Express Entry System
Most economic-class immigrants get Canadian permanent residence through Express Entry.
Express Entry is the tool that the federal government uses to manages applications of the three federal immigration programs: the Federal Skilled Trades Program, Federal Skilled Worker Program, and Canadian Experience Class.
Candidates who are eligible are then given a score based on their age, work experience, education, and language proficiency in English or French.
These points are officially referred to as the “Comprehensive Ranking System (CRS) points”. The maximum number of CRS points that an individual can obtain is 1,200 but most people fall somewhere around 500 without a provincial nomination.
Canada then gives out invitations called Invitations to Apply (ITAs) to the highest-scoring candidates in the Express Entry pool. Once they receive their invitation, candidates can apply for permanent residence.
Provincial Nominee Programs (PNP)
Though the Canadian government has the final say in who gets to immigrate to Canada, the provinces are also allowed to select certain candidates, (that meet their labor requirements) through their Provincial Nominee Programs (PNPs).
With the exception of Quebec and Nunavut, which has their own immigration programs, all other Canadian provinces have Provincial nominee programs.
They may be “enhanced programs” where candidates need a valid Express Entry profile to be eligible, or they may be “base programs” and deal directly with the provincial government.
Enhanced PNPs can be another option for immigration candidates who have lower CRS scores. Express Entry candidates who get a provincial nomination automatically get an additional 600 CRS points and are practically guaranteed to receive an invitation.
Some PNPs, like Ontario’s Human Capital Category, do not require immigration candidates to be in Canada in order to receive the nomination but will demand that candidates have work experience in certain occupations that fill gaps in the labor market.
Did you know that when you obtain a student visa to study in Canada and graduate from a designated Canadian learning institution (DLI) you may be qualified to apply to extend your stay and work in Canada through the Post Graduate Work Permit Program?
This allows you to gain valuable work experience in occupations with a NOC skill 0 or level A or B, which increases your chances of acquiring permanent residence in Canada through the Canadian Experience Class.
After just one (1) year of work experience, you may be qualified to apply for the CEC through the Express Entry system and could receive permanent residence in as little as four (4) months!
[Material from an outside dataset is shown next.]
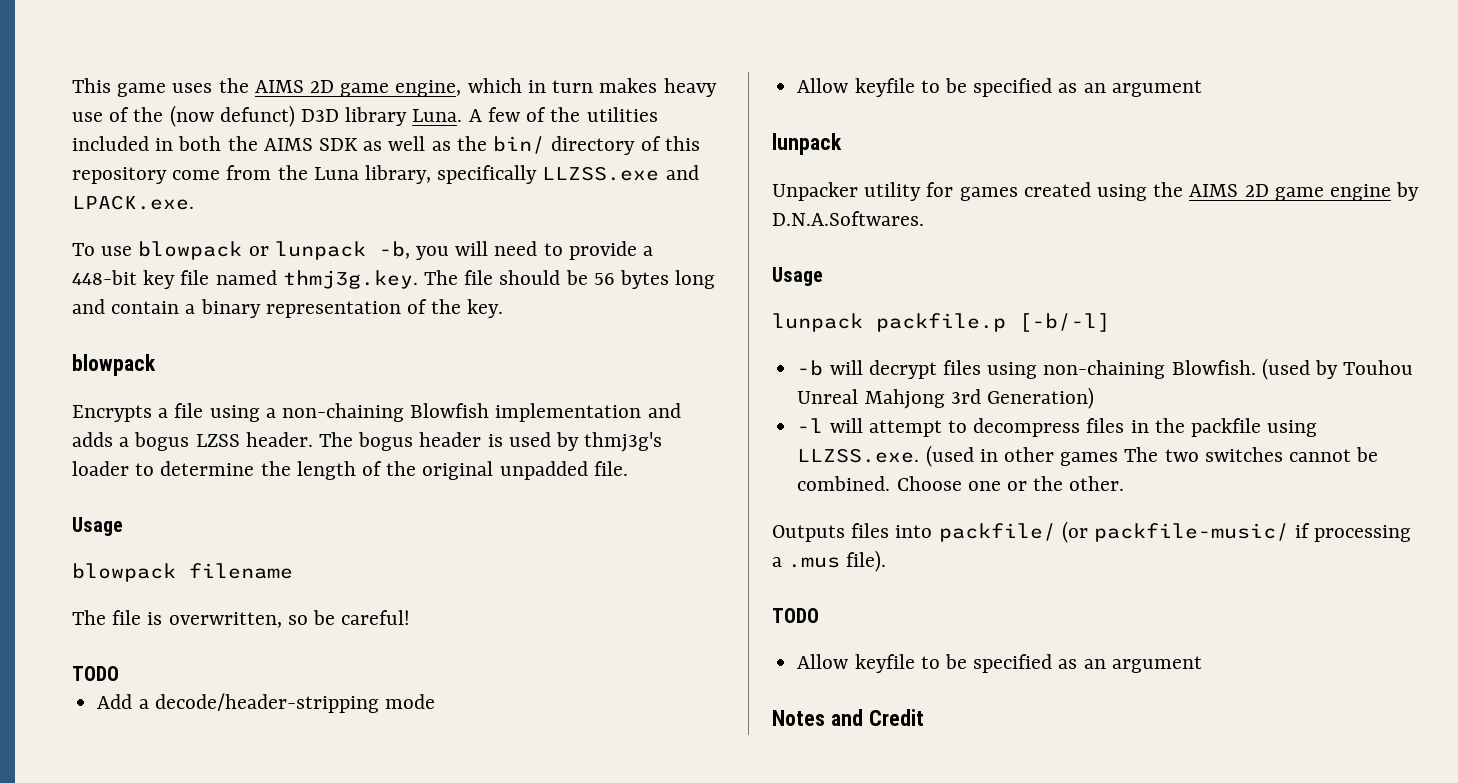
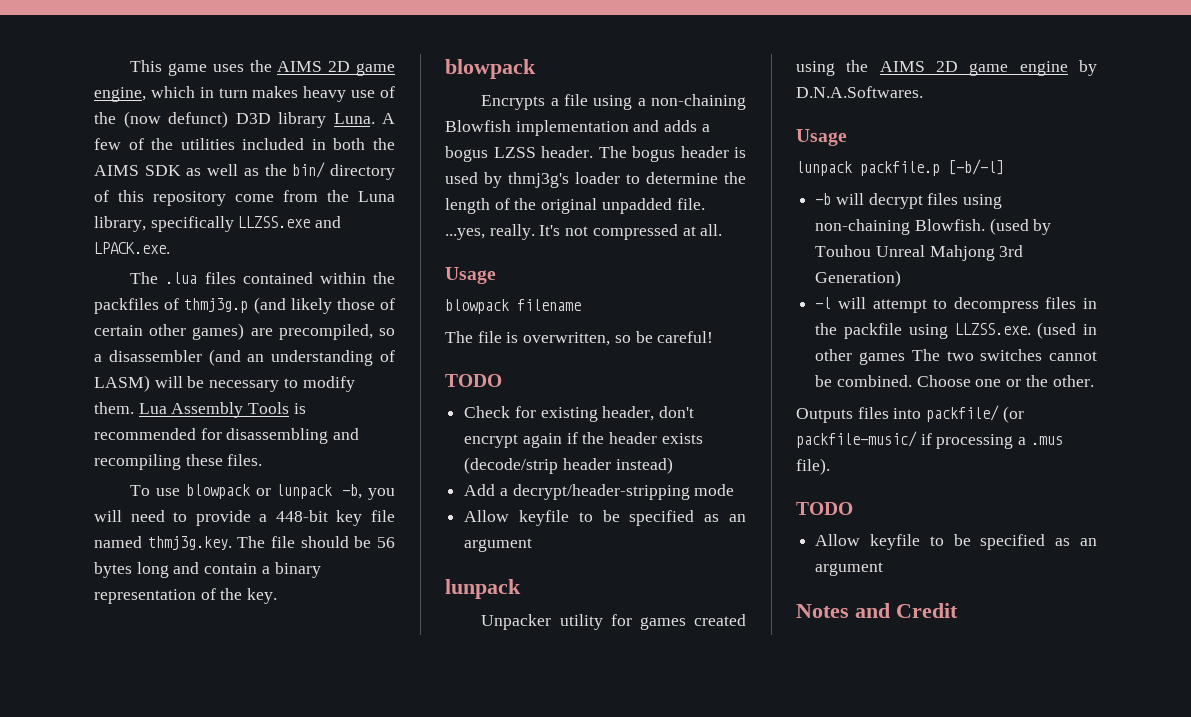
(194, 202) none -> [130,272,395,284] [94,297,395,314] [94,323,395,340] [94,349,396,366] [94,375,355,392] [94,402,306,418] [94,428,360,444] [94,454,263,470] // The .lua files contained within the packfiles of thmj3g.p (and likely those of certain other games) are precompiled, so a disassembler (and an understanding of LASM) will be necessary to modify them. Lua Assembly Tools is recommended for disassembling and recompiling these files.
(628, 468) none -> [445,224,723,240] ...yes, really. It's not compressed at all.
(119, 673) none -> [464,406,695,422] [464,432,703,448] [464,457,673,474] // Check for existing header, don't encrypt again if the header exists (decode/strip header instead)
[154,693,379,713] decode/header-stripping -> [512,484,690,500] decrypt/header-stripping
Over 100 Immigration pathways
In addition to the economic-class immigration programs and the various provincial nominee’s programs, Canada has many more immigration streams including the Rural and Northern Immigration Pilot, where small communities are able to select foreign skilled workers for permanent residence.
In addition, Quebec province has its own immigration stream that is tailored for French-speaking and bilingual candidates.